Cosmetologists decry effort to nix training, licensing requirements
Do you want untrained stylists anywhere near your hair with scissors? If not, local cosmetologists are asking residents to rally against proposed bills that call for deregulation and delicensing in the cosmetology industry
Southwest Texas Junior College cosmetology program coordinator Vanessa Briones encourages local cosmetologists, barbers, and concerned residents to sign a petition opposing House Bill 1705, filed by Texas State Representative Matt Shaheen of Plano.
To sign the petition visit, https://www.change.org/p/say-no-to-hb-1705-texas-barber-and-cosmetology-abolishment-signature-goal-100k.
Calls placed to Shaheen’s office regarding his motivation for the deregulation were not returned.
Briones obtained her cosmetology license in 2005, followed by an instructor’s license in 2009. She has worked in the private sector as an instructor, coordinator and campus director in San Antonio for eight years. She has worked for the local college for two years.
Currently, to be eligible for an operator license, an applicant must be at least 17 years of age, have obtained a high school diploma or the equivalent of a high school diploma, or have passed a valid examination that measures the person’s ability to benefit from training. Prospective cosmetologists and barbers must also have completed 1,500 hours of instruction in a licensed beauty culture school or 1,000 hours of instruction in beauty culture course and 500 hours of related high school courses prescribed by the commission in a vocational cosmetology program in a public school.

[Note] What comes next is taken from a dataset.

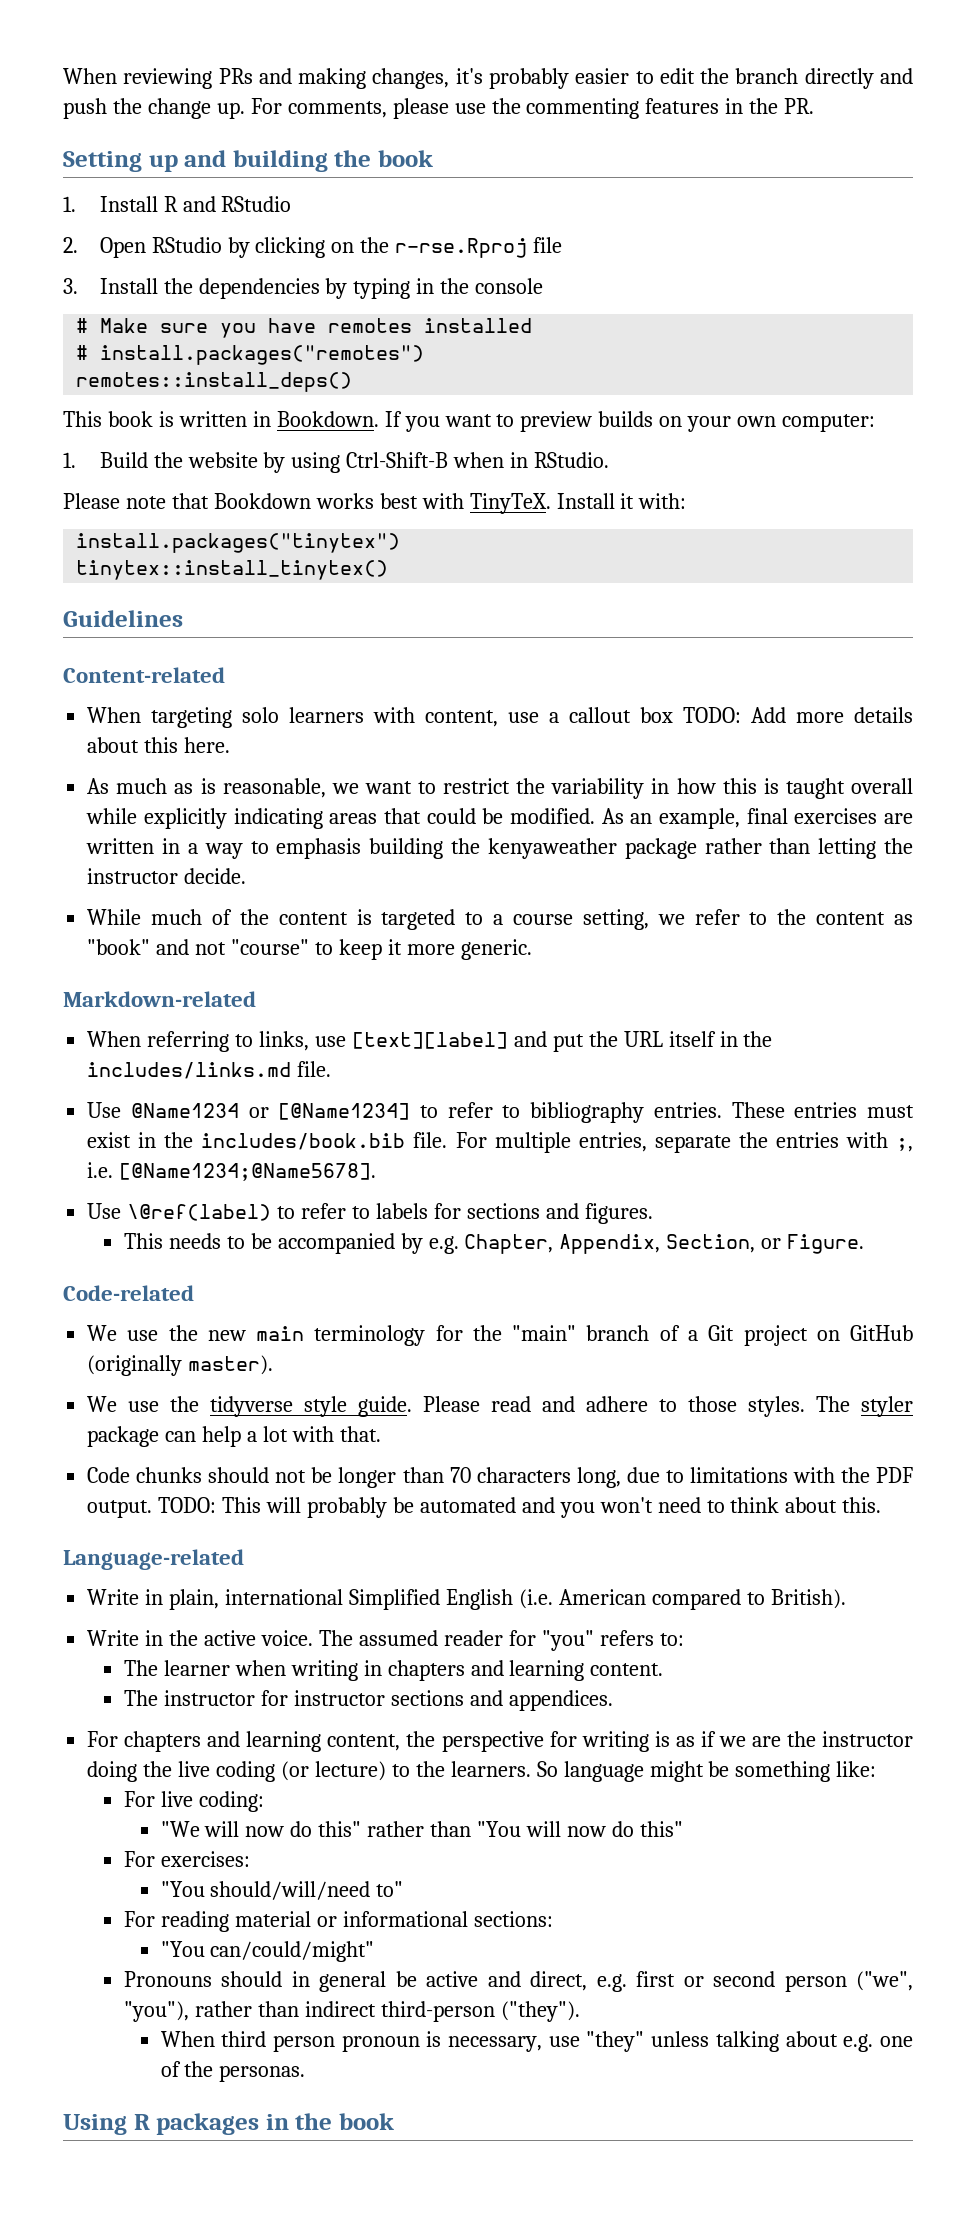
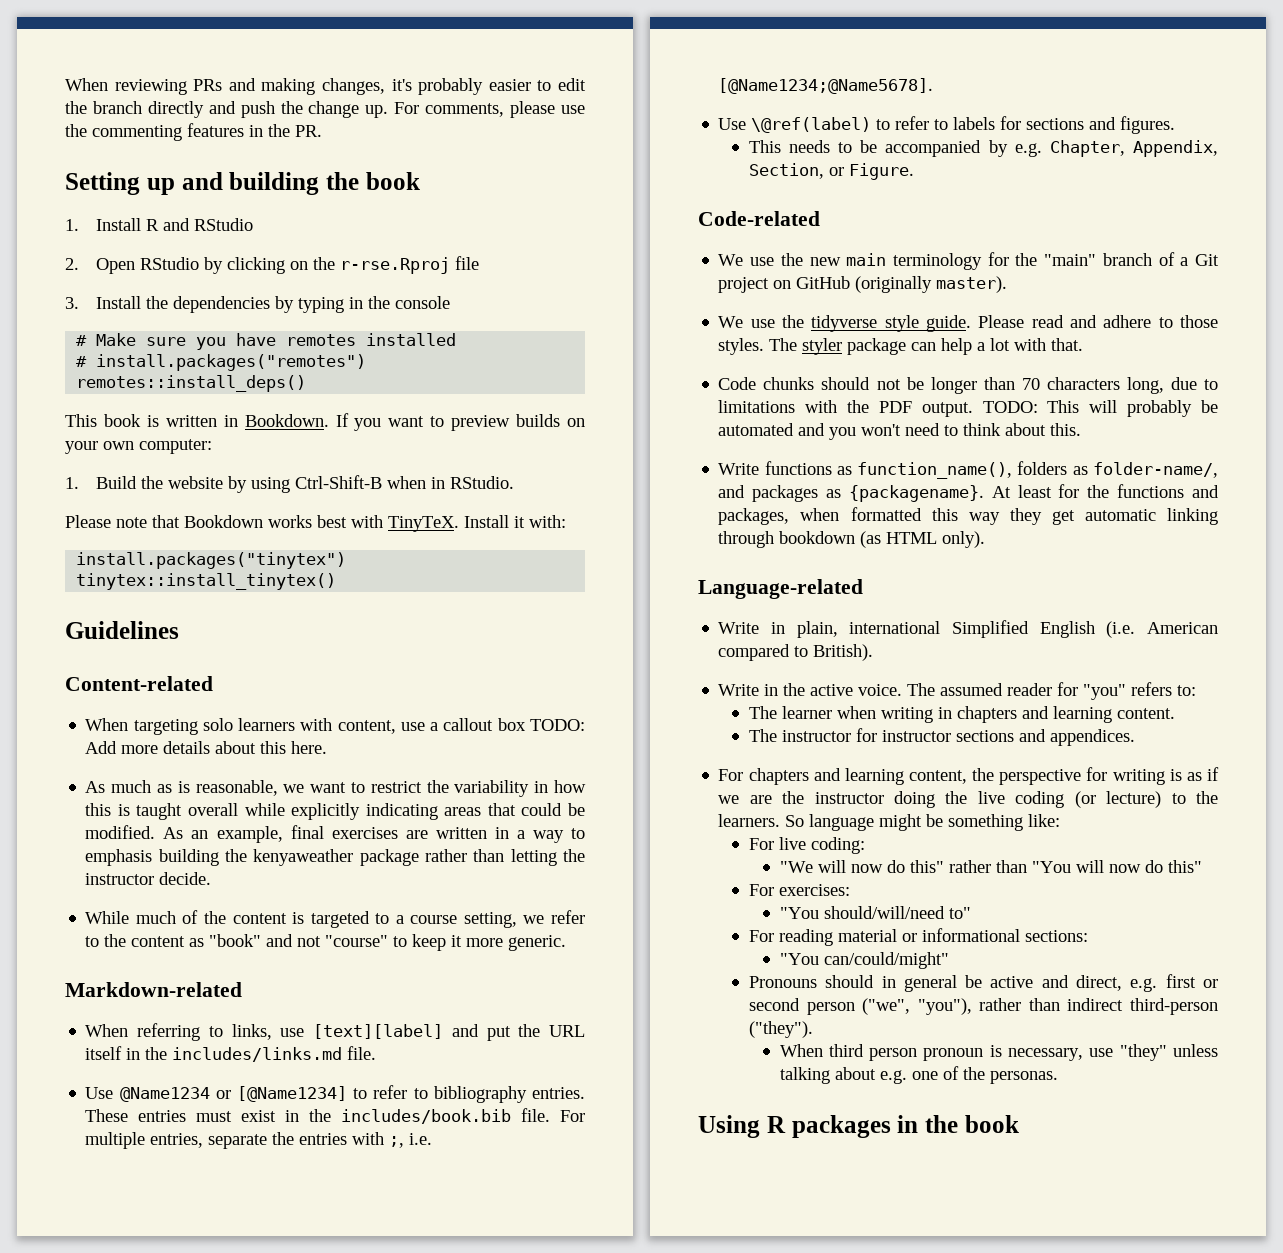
(882, 1505) none -> [718,461,1218,479] [718,484,1219,502] [718,507,1218,525] [718,531,986,548] // Write functions as function_name(), folders as folder-name/, and packages as {packagename}. At least for the functions and packages, when formatted this way they get automatic linking through bookdown (as HTML only).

Cost to obtain training at SWTJC is $4,300. An additional $360 is needed for course books and $650 for a cosmetology kit.
Students are educated on anatomy, physiology of hair, skin and nails, chemistry, ecology, trichology and more.
Upon completion of training, cosmetologists are required to pass a licensing exam issued by the Texas Department of Licensing and Regulation. Texas allows applicants to take the cosmetology board exams in English, Spanish and Vietnamese languages. Texas only requires four continuing education hours to renew all licenses.
Texas requires license holders to renew their license every two years. Cost to renew a license is $50 for cosmetologists and $55 for barbers.
House Bill 2444 seeks to decrease the number of required hours from 1,500 to 1,000, while House Bill 1705 seeks to abolish the regulation practices of barbering and cosmetology. If House Bill 1705 passes, all Texas barber and cosmetology licenses would no longer be valid or required as of Sept. 1, 2019.
According to Briones, if passed, the bills will increase the risk of communicable diseases and injury to customers by way of lack of knowledge in safety and sanitation.
Janie and Jessica’s Heavenly Salon owner Janie Martinez, who holds a cosmetology license and instructor’s license, said education should be a priority in the trade.
“Everybody knows how to do hair, but they don’t know what the rules are behind it,” Martinez said.
“I think they are making a huge mistake leaving the public in the hands of unprofessional, unlicensed, people wanting to do chemicals, cuts and color with no educational experience,” added Cheryl Hammer, SWTJC cosmetology instructor.
Although the bill seeks to normalize it, it is not unheard for people to practice the craft without a license.
Last year, one Uvaldean was fined $500 for operating a cosmetology salon without an appropriate license, while a second was fined $1,500 for leasing space in a salon to multiple individuals who engaged in the practice of cosmetology without a cosmetology license.
In 2017, a barber was fined $1,500 for leasing space in his barber shop to an individual who engaged in the practice of barbering but had not obtained a barber license. That same year, a second person was fined $1,125 for performing or attempting to perform a practice of cosmetology with an expired license and failing to prepare fresh disinfectant solution for immersion of implements.